I'm going to do this for, whatever, nine months altogether, probably, just being my own curator and handpicking a series of artists around the world to feature; then combine it with a re-activation of the daily blog, to hopefully start building up traffic there, as well as "authority on the arts" in the eyes of the public. This August, then, I'm hoping to have saved up enough money for a two-week trip to California; first a week in SoCal, visiting my brother and sister-in-law in San Diego and several friends in LA, then a week in the Bay Area, visiting old writer friends and finally attending the Second Life Community Convention in San Francisco (big geeky thing there once a year for those who most habitually play SL). After that, then, hopefully in September 2007, I'll finally be ready to start up the live events at CCLaP and have them actually be produced.
So anyway, for those who needed a catch-up with how this year's been for me, there it is; yeah, pretty nuts, more nuts than I wanted it to be, although I suppose that everything is turning out fine at the end, which tends to happen to me a lot. And as I partly mentioned, part of my time these days is being filled with a new geeky obsession, which is Adobe Flash (formerly Macromedia Flash); after a decade of watching my friends using it, and years of actually owning the authoring software, I'm finally teaching it to myself, via the excellent guide put out by Lynda.com. But I'm only on page 3 right now, so don't actually have anything to report; more thoughts coming at later dates, I'm geekily sure.

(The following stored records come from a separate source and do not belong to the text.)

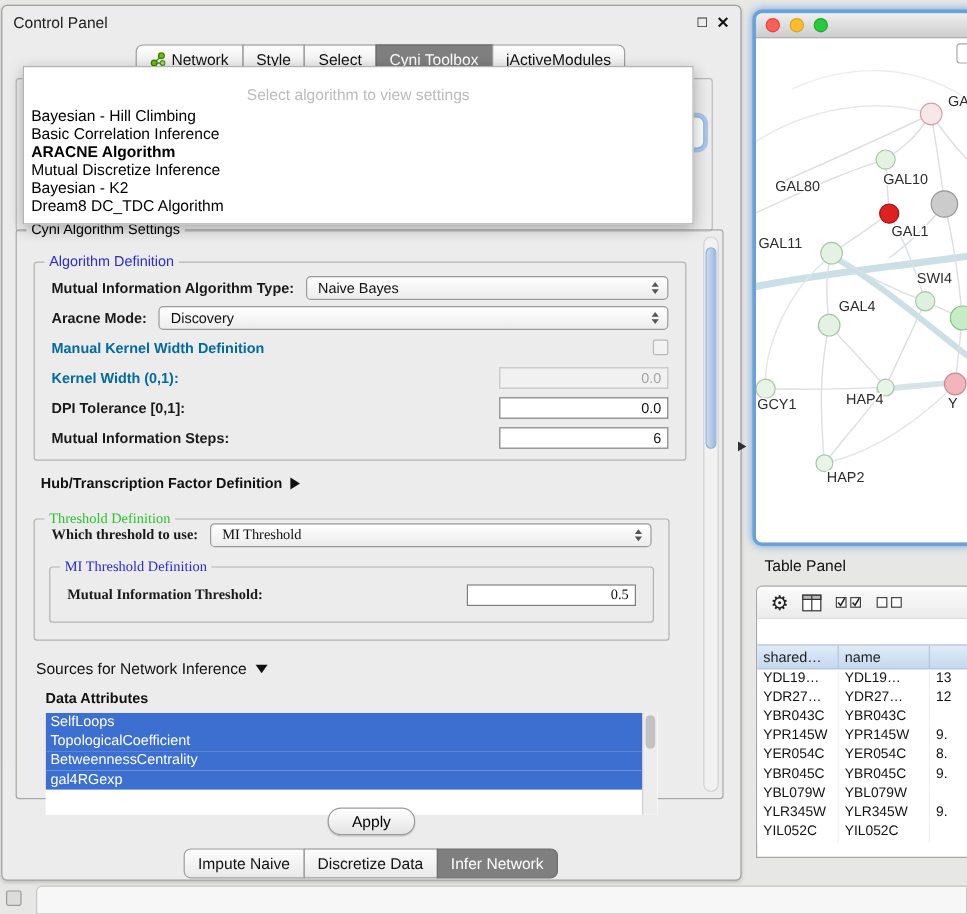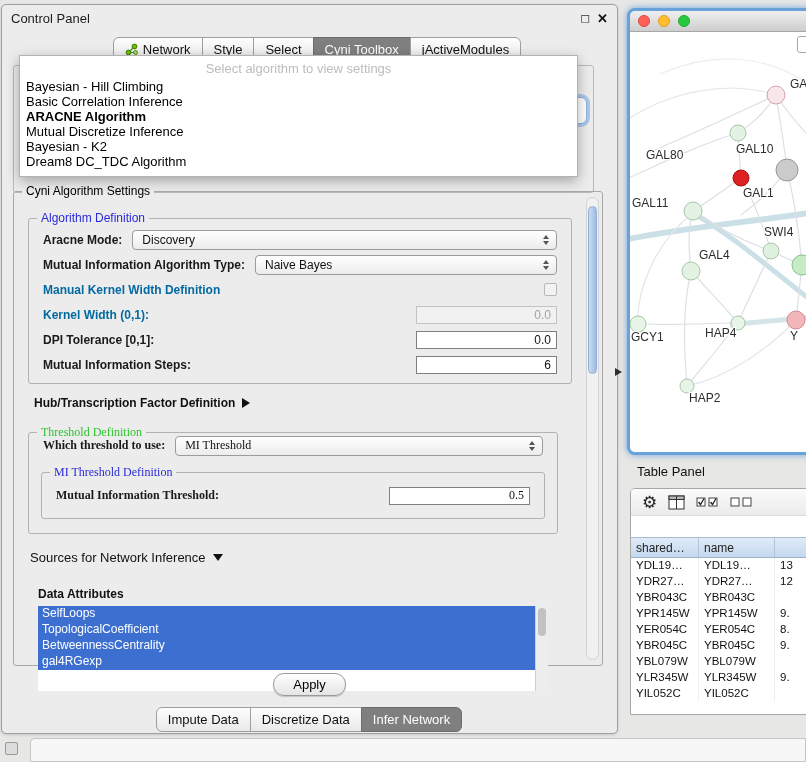--- a/index.html
+++ b/index.html
@@ -50,7 +50,7 @@
     background:#fff; border:1px solid #b2b2b2;
     box-shadow:0 4px 12px rgba(0,0,0,.3); padding-bottom:7px;
   }
-  .popup-header { text-align:center; color:#bcbcbc; font-size:13px; padding:5px 0 3px; }
+  .popup-header { text-align:center; color:#bcbcbc; font-size:13px; padding:5px 0 3px;margin-top:10px; }
   .popup-item { font-size:13px; line-height:15px; padding:0 6px; color:#000; cursor:default; }
   .popup-item.bold { font-weight:bold; }
 

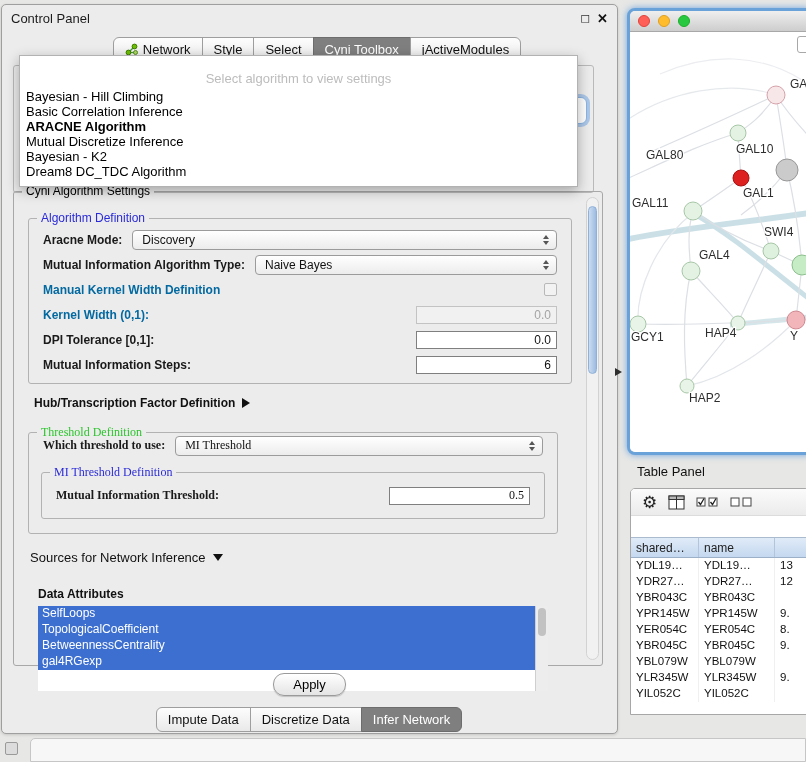--- a/index.html
+++ b/index.html
@@ -233,16 +233,16 @@
           <span class="legend blue">Algorithm Definition</span>
 
           <div class="frow">
+            <span class="flabel">Mutual Information Algorithm Type:</span>
+            <div class="combo">
+              <span>Naive Bayes</span>
+            </div>
+          </div>
+
+          <div class="frow">
             <span class="flabel">Aracne Mode:</span>
             <div class="combo">
               <span>Discovery</span>
-            </div>
-          </div>
-
-          <div class="frow">
-            <span class="flabel">Mutual Information Algorithm Type:</span>
-            <div class="combo">
-              <span>Naive Bayes</span>
             </div>
           </div>
 

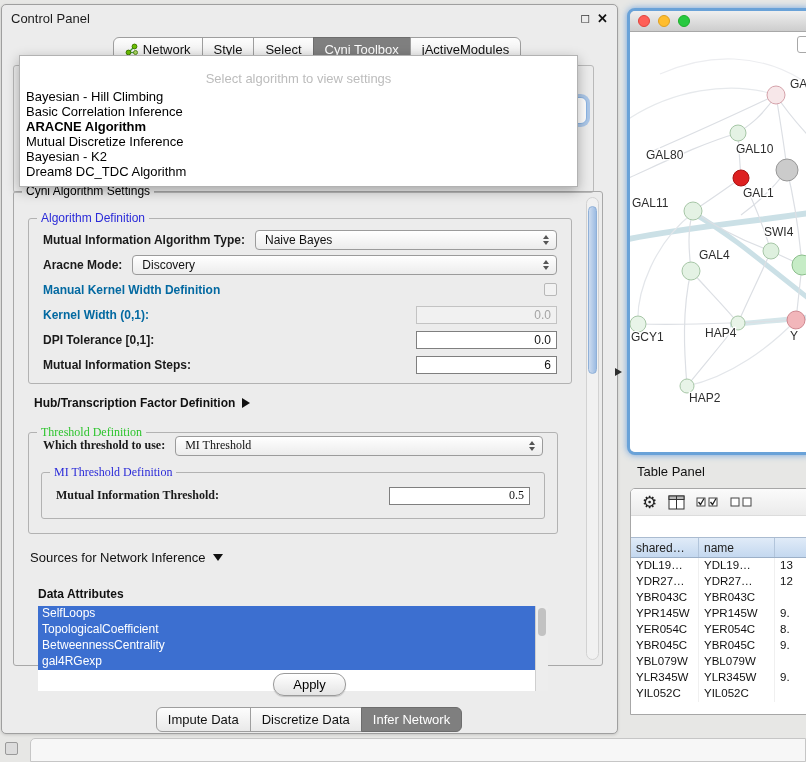--- a/index.html
+++ b/index.html
@@ -107,7 +107,7 @@
 
   .sources { margin:16px 0 0 16px; }
   .src-head { display:flex; align-items:center; gap:7px; font-size:13px; }
-  .attr-label { font-size:12px; font-weight:bold; margin:22px 0 5px 8px; }
+  .attr-label { font-size:12px; font-weight:bold; margin:10px 0 5px 8px; }
   .attr-list { position:relative; margin:0 32px 0 8px; height:85px; background:#fff;
     padding-right:13px; overflow:hidden; }
   .attr-item { height:16px; line-height:15px; background:#3c6fd0; color:#fff;

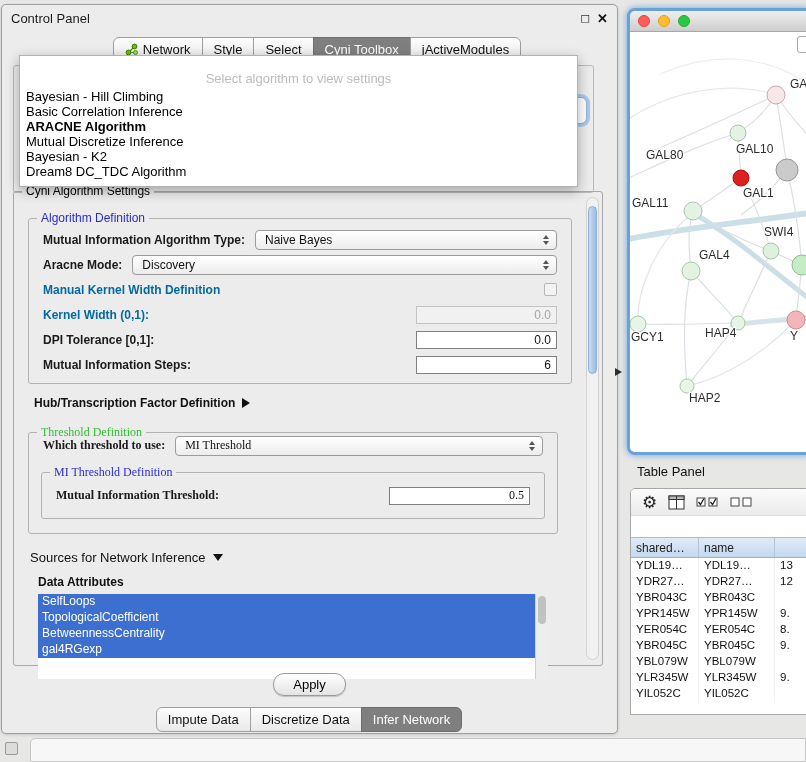--- a/index.html
+++ b/index.html
@@ -318,7 +318,7 @@
 
     <div class="bottom-tabs" id="bottom-tabs">
         <div class="tab">
-          <span>Impute Data</span>
+          <span>Impute Naive</span>
         </div>
         <div class="tab">
           <span>Discretize Data</span>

And then the other thing I'm starting to futz around with for the first time in machinima; or for those who don't speak Japanese gamer, the process of making videos within a full-time 3D graphical universe. I'm doing it through Second Life, unsurprisingly enough; there's a built-in videocamera in the interface on top of a still camera, meaning that you can shoot videos just as easily as take pictures. If you're reading this on a device with Flash Player, in fact (desktop, laptop, RSS reader or mobile device), you should be seeing a version above of the first machinima I did, which you can view right this moment. Anyway, I'm working on my second one as we speak, one that's going to be a lot more slick and (I think) interesting; as always, more news as I have it.
Okay, and I was also going to go over what I got for Christmas, including my first-ever iPod, but I've got too much stuff to still do today, and need to get going and actually doing them. So that'll be coming in the next update, arriving...er, God only know when. Sorry!